## What is required
Copy out the data line by line exactly, from its start to the line bearing "total: 252.00 -> 201.20", inclusive.
───── Dataset excerpts
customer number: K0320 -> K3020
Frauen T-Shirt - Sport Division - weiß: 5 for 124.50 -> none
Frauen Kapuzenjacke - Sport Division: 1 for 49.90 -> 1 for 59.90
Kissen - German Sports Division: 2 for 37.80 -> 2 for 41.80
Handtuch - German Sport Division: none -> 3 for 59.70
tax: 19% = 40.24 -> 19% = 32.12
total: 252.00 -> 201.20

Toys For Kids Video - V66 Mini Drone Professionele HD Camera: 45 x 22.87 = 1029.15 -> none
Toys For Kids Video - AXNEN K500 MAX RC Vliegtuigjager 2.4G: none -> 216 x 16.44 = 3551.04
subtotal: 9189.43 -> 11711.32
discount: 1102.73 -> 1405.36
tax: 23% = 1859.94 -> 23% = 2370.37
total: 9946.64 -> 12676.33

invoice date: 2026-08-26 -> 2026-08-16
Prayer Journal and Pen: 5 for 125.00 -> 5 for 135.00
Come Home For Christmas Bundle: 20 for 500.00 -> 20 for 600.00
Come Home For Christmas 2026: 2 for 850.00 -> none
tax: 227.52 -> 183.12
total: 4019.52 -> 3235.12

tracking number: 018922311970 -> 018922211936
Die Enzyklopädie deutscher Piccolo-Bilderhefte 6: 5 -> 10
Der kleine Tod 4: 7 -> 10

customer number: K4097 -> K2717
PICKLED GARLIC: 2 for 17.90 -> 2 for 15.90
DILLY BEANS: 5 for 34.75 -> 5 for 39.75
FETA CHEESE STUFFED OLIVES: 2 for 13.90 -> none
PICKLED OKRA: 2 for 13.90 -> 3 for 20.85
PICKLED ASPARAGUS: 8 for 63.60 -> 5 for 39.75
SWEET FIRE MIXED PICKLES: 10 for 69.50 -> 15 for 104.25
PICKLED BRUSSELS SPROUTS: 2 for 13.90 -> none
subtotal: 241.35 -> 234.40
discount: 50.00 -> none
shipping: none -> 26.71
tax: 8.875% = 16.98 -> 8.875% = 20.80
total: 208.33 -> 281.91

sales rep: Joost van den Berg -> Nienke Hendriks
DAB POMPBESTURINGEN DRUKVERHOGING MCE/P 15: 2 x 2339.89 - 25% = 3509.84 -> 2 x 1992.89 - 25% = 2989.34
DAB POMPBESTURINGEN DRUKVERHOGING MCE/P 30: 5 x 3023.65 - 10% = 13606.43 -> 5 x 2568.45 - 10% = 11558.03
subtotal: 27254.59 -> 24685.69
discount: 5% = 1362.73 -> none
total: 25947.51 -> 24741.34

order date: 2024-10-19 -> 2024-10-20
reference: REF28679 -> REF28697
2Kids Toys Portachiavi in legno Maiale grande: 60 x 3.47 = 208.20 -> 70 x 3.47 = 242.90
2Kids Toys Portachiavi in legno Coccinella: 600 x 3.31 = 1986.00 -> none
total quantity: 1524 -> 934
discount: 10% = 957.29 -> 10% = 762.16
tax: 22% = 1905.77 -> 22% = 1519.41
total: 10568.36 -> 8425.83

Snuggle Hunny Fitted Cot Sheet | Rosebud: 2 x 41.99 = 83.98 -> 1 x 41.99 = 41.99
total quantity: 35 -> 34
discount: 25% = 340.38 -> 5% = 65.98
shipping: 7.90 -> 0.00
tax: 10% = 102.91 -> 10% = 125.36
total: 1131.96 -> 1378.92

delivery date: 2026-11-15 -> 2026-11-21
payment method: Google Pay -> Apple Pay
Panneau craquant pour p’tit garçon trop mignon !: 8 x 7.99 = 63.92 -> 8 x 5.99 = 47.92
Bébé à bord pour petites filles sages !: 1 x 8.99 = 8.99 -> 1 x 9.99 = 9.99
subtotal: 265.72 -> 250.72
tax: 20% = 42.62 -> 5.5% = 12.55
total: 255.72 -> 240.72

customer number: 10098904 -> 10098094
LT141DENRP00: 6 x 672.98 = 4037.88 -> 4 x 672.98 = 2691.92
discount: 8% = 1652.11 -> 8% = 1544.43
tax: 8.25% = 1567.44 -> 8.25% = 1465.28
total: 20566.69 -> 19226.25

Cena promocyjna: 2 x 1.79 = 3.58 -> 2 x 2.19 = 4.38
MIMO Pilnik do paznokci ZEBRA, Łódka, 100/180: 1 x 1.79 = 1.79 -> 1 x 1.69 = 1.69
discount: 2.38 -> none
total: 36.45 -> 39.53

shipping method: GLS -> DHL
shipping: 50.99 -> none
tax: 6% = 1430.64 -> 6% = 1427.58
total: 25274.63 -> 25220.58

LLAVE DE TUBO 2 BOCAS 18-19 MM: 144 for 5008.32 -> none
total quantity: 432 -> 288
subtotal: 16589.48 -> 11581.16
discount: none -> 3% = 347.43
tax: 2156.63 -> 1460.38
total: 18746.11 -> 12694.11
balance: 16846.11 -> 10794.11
──────────
## Solution to this task
customer number: K0320 -> K3020
Frauen T-Shirt - Sport Division - weiß: 5 for 124.50 -> none
Frauen Kapuzenjacke - Sport Division: 1 for 49.90 -> 1 for 59.90
Kissen - German Sports Division: 2 for 37.80 -> 2 for 41.80
Handtuch - German Sport Division: none -> 3 for 59.70
tax: 19% = 40.24 -> 19% = 32.12
total: 252.00 -> 201.20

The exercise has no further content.